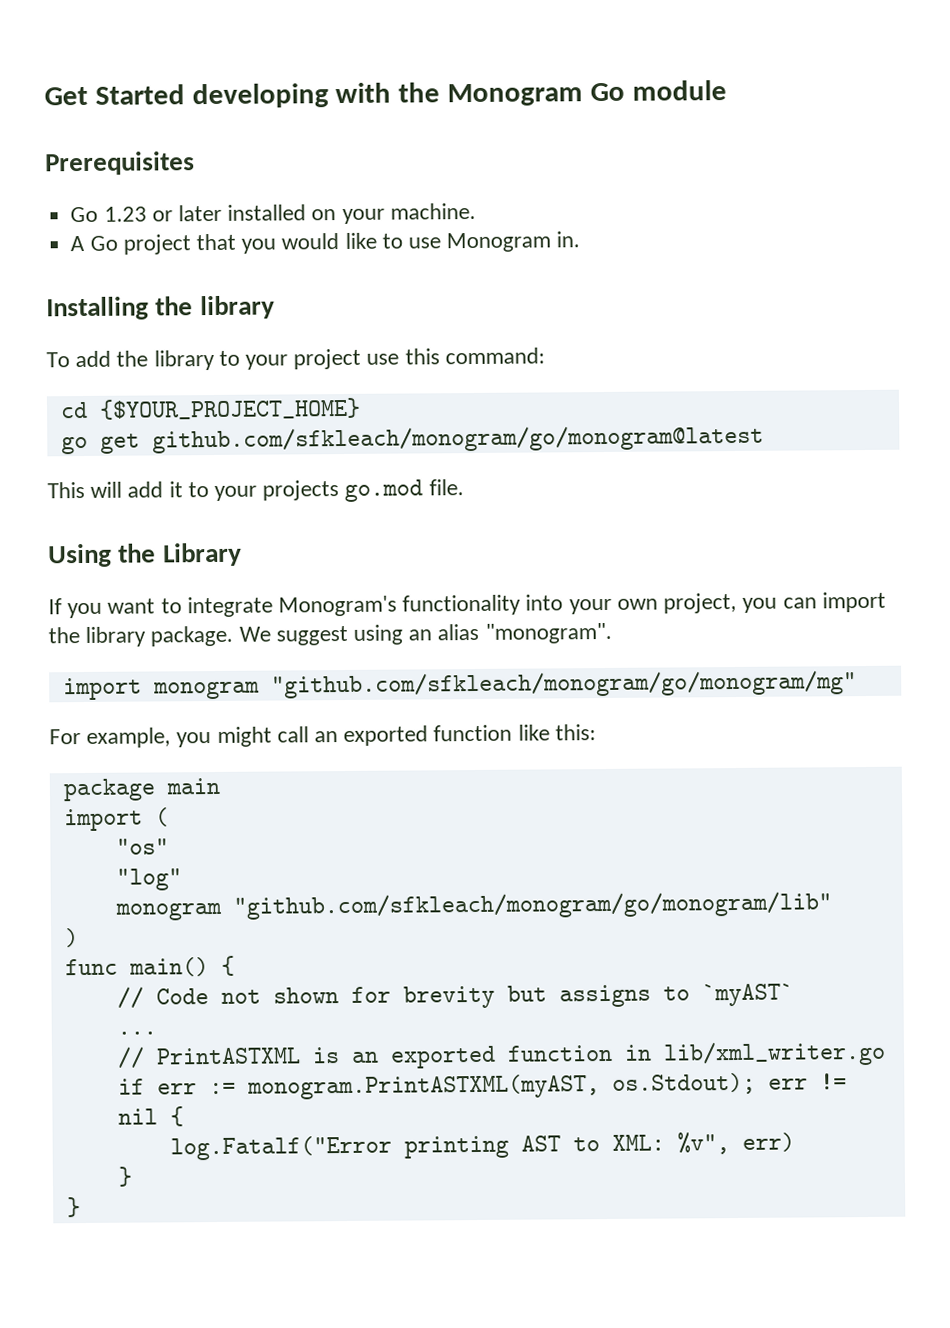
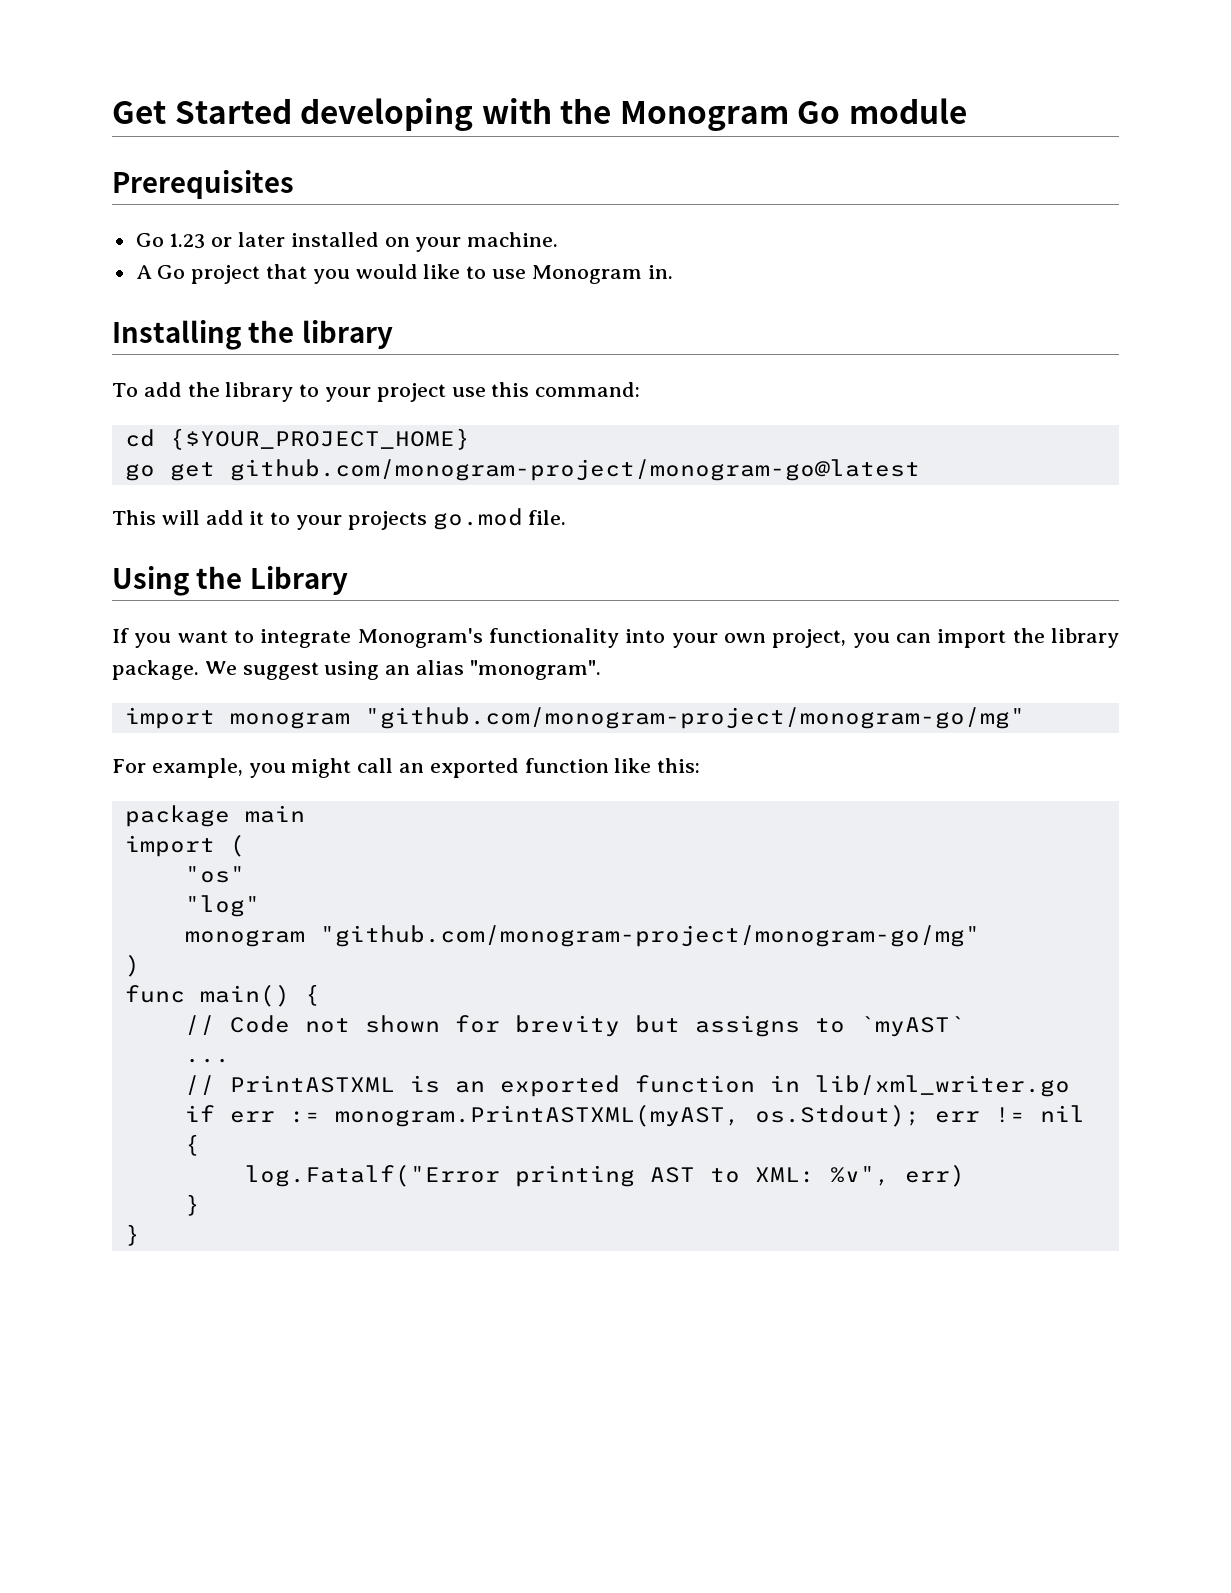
- go get github.com/sfkleach/monogram/go/monogram@latest
+ go get github.com/monogram-project/monogram-go@latest
- import monogram "github.com/sfkleach/monogram/go/monogram/mg"
+ import monogram "github.com/monogram-project/monogram-go/mg"
  "log"
- monogram "github.com/sfkleach/monogram/go/monogram/lib"
+ monogram "github.com/monogram-project/monogram-go/mg"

--- Assignment ---
Say how many lines of the material above contain the string "sfkleach". Write nothing but the number.

--- Final answer ---
3